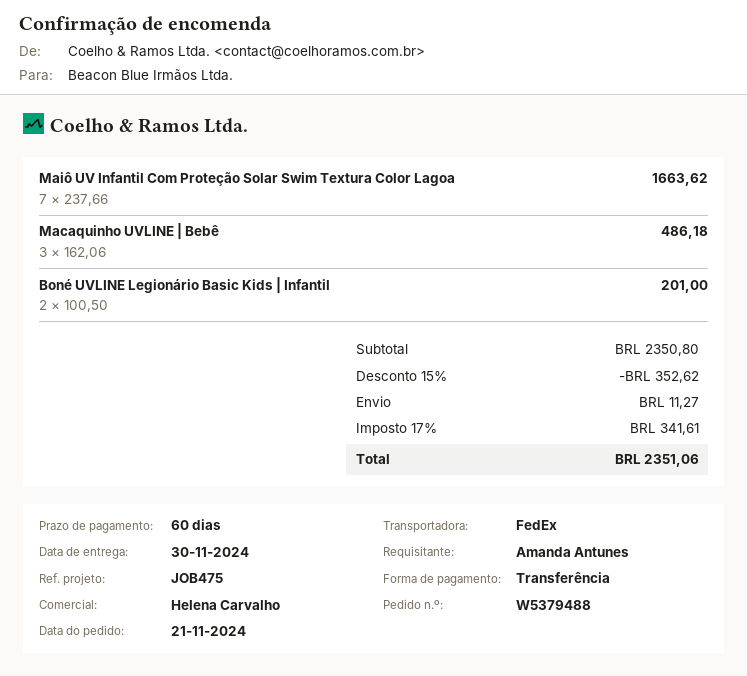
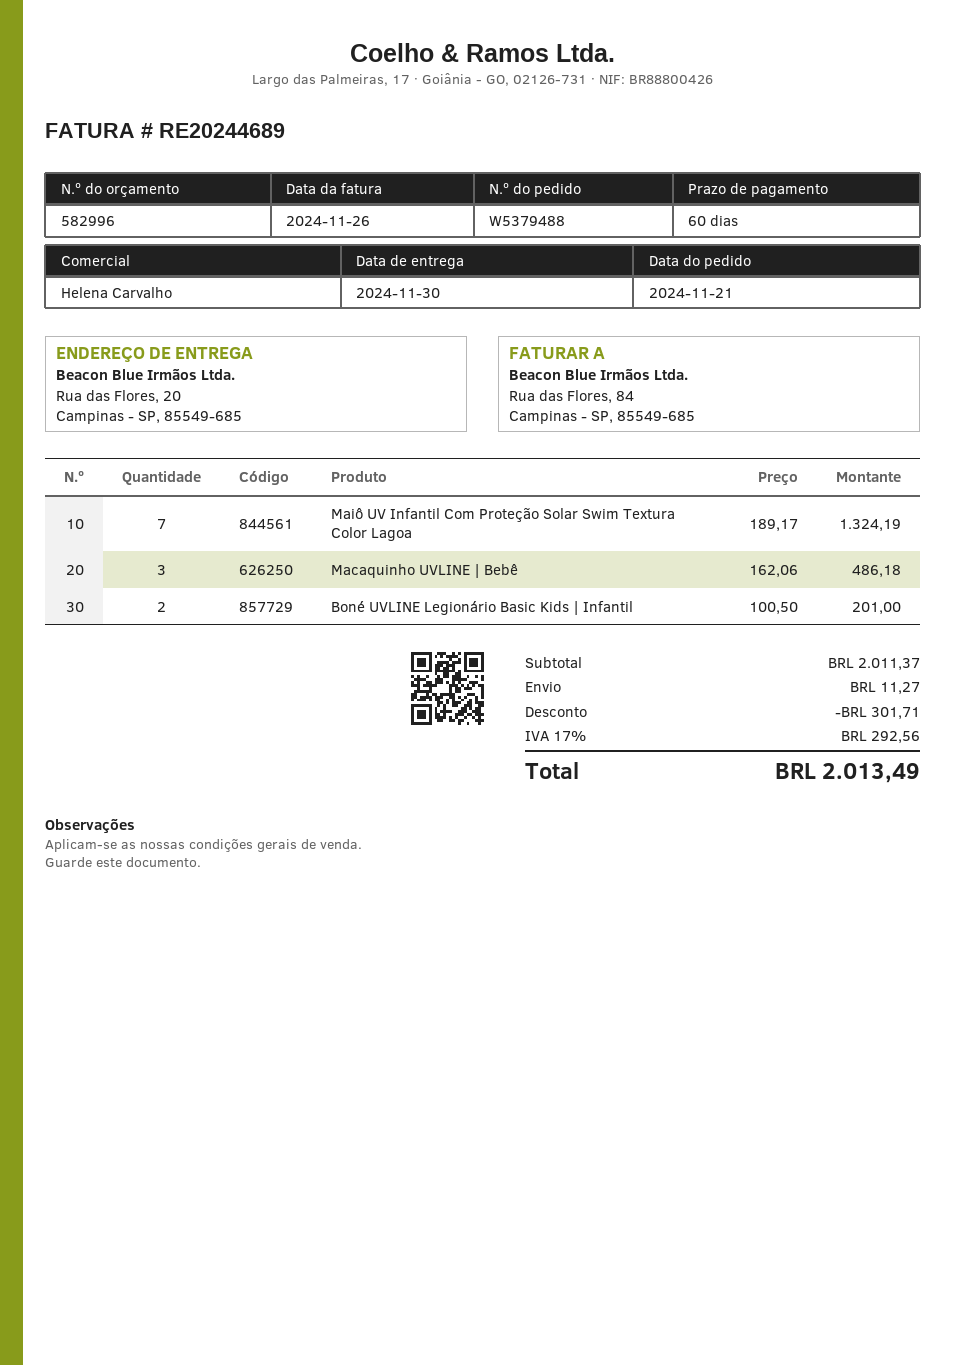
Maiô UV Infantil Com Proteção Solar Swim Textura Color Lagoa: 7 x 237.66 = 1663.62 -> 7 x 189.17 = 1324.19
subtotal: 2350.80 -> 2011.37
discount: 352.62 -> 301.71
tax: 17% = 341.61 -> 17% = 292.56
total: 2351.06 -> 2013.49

==

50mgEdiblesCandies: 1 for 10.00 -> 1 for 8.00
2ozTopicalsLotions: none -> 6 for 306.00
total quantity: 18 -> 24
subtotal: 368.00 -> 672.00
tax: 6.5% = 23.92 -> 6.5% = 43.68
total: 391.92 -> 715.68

* * *

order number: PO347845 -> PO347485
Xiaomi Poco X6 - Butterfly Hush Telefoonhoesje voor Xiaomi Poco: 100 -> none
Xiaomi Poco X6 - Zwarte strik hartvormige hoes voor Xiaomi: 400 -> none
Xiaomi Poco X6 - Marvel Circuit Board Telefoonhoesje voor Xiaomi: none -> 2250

AIM OF THE TASK: In the lines above, locate the string "Xiaomi". Copy every line where it occurs.

RESULT FOR THIS EXERCISE:
Xiaomi Poco X6 - Butterfly Hush Telefoonhoesje voor Xiaomi Poco: 100 -> none
Xiaomi Poco X6 - Zwarte strik hartvormige hoes voor Xiaomi: 400 -> none
Xiaomi Poco X6 - Marvel Circuit Board Telefoonhoesje voor Xiaomi: none -> 2250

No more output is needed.